[Itemized modification records]
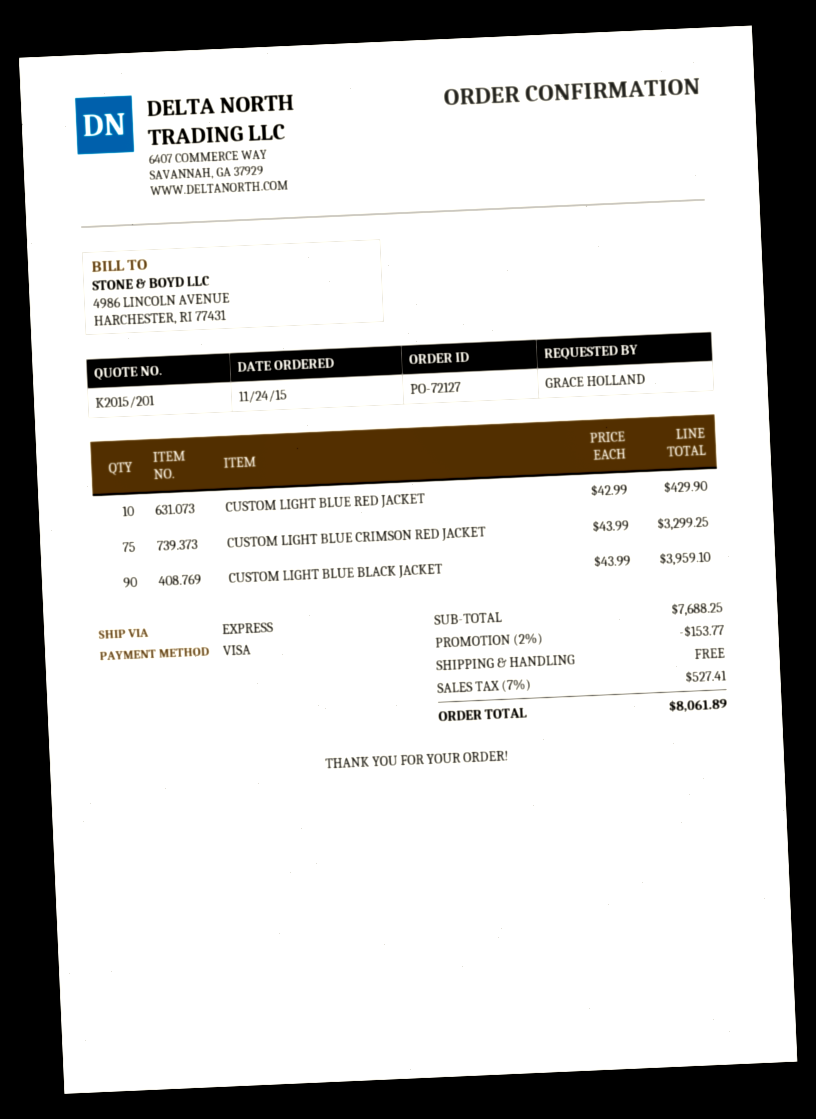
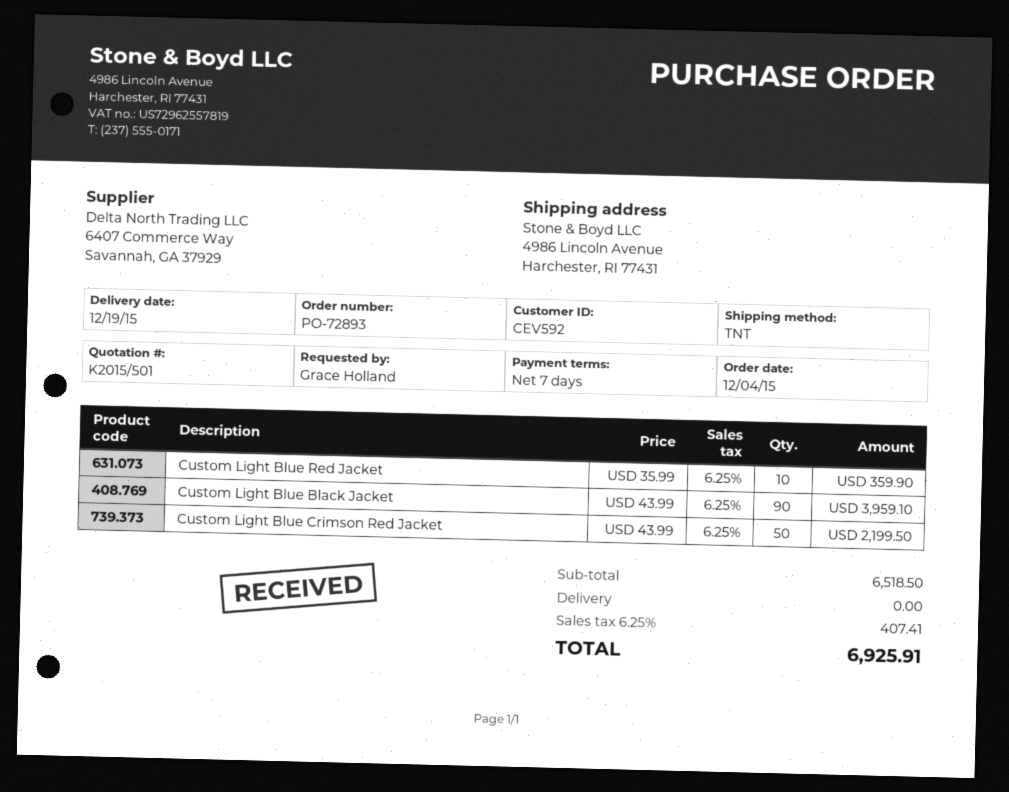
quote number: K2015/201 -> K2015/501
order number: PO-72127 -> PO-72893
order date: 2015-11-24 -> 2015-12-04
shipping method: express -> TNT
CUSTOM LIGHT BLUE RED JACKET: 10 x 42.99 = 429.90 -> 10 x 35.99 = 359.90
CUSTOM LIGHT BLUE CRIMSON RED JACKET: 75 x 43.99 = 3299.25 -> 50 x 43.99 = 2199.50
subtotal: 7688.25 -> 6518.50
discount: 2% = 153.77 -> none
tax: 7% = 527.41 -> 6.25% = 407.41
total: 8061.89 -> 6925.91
--
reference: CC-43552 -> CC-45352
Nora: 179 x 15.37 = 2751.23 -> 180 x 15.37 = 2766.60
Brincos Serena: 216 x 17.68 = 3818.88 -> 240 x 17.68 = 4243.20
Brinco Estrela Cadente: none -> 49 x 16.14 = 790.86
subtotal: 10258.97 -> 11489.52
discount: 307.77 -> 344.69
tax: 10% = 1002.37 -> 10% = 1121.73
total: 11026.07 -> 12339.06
==
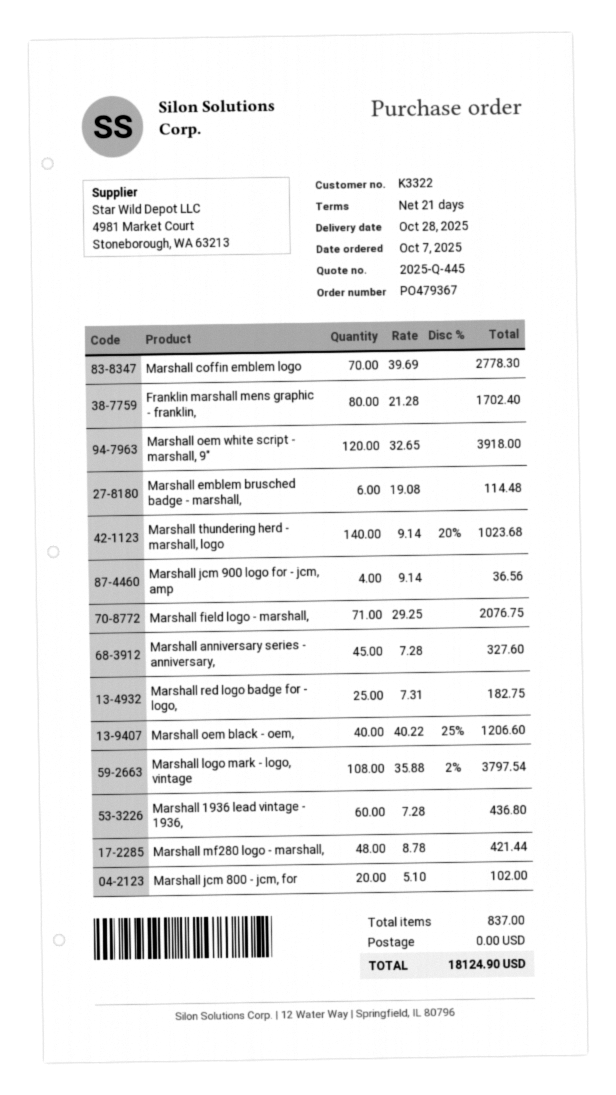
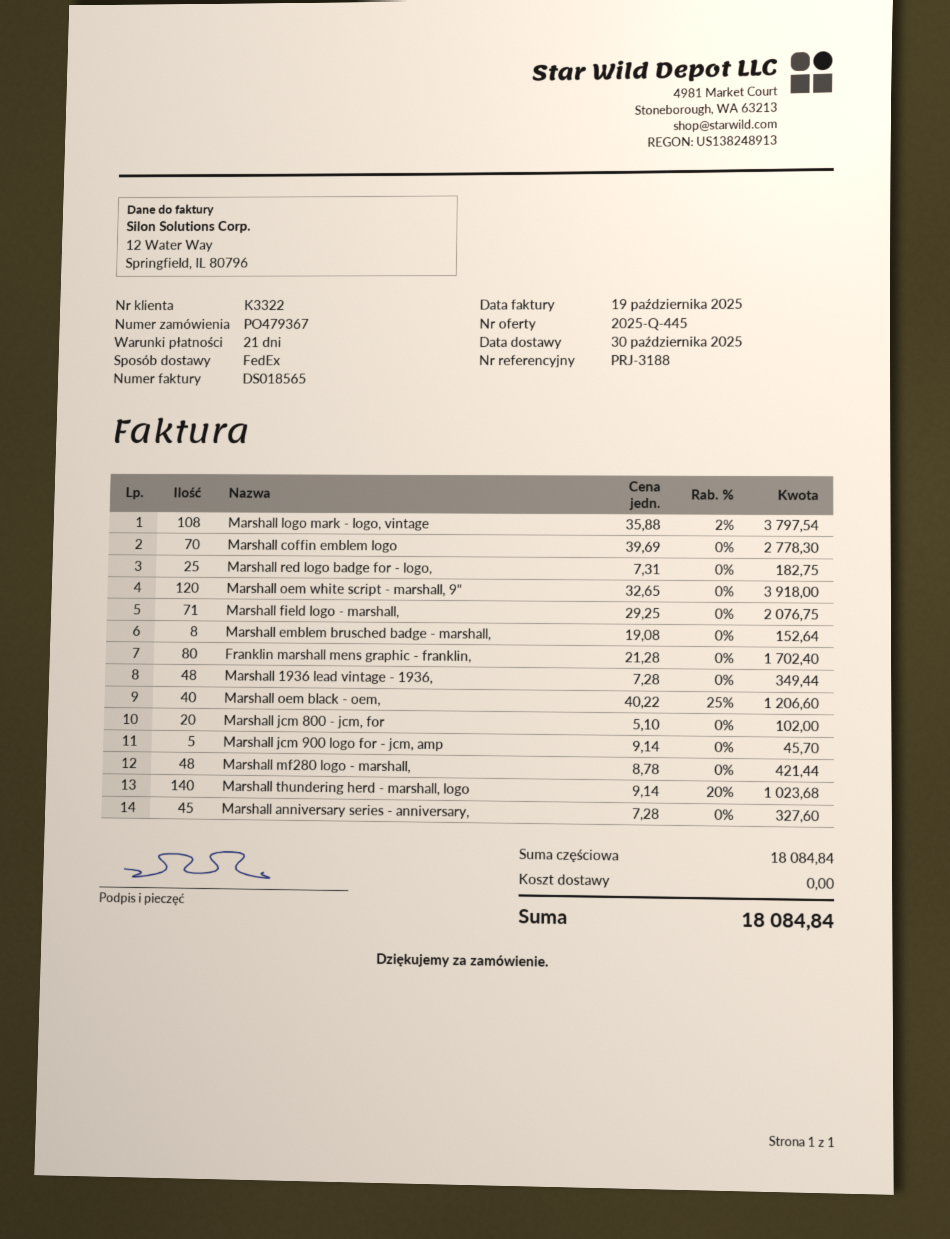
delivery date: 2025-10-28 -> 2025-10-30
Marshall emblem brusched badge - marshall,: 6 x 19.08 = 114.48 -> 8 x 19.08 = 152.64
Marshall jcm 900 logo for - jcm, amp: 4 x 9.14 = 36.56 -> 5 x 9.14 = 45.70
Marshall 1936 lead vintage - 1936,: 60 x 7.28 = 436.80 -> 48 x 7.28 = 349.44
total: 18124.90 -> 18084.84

### INSTRUCTIONS TO FOLLOW
From the records above, quote only the lines running from the line with "quote number: K2015/201 -> K2015/501" to the line with "total: 8061.89 -> 6925.91", both lines included.

### RESULT BELOW
quote number: K2015/201 -> K2015/501
order number: PO-72127 -> PO-72893
order date: 2015-11-24 -> 2015-12-04
shipping method: express -> TNT
CUSTOM LIGHT BLUE RED JACKET: 10 x 42.99 = 429.90 -> 10 x 35.99 = 359.90
CUSTOM LIGHT BLUE CRIMSON RED JACKET: 75 x 43.99 = 3299.25 -> 50 x 43.99 = 2199.50
subtotal: 7688.25 -> 6518.50
discount: 2% = 153.77 -> none
tax: 7% = 527.41 -> 6.25% = 407.41
total: 8061.89 -> 6925.91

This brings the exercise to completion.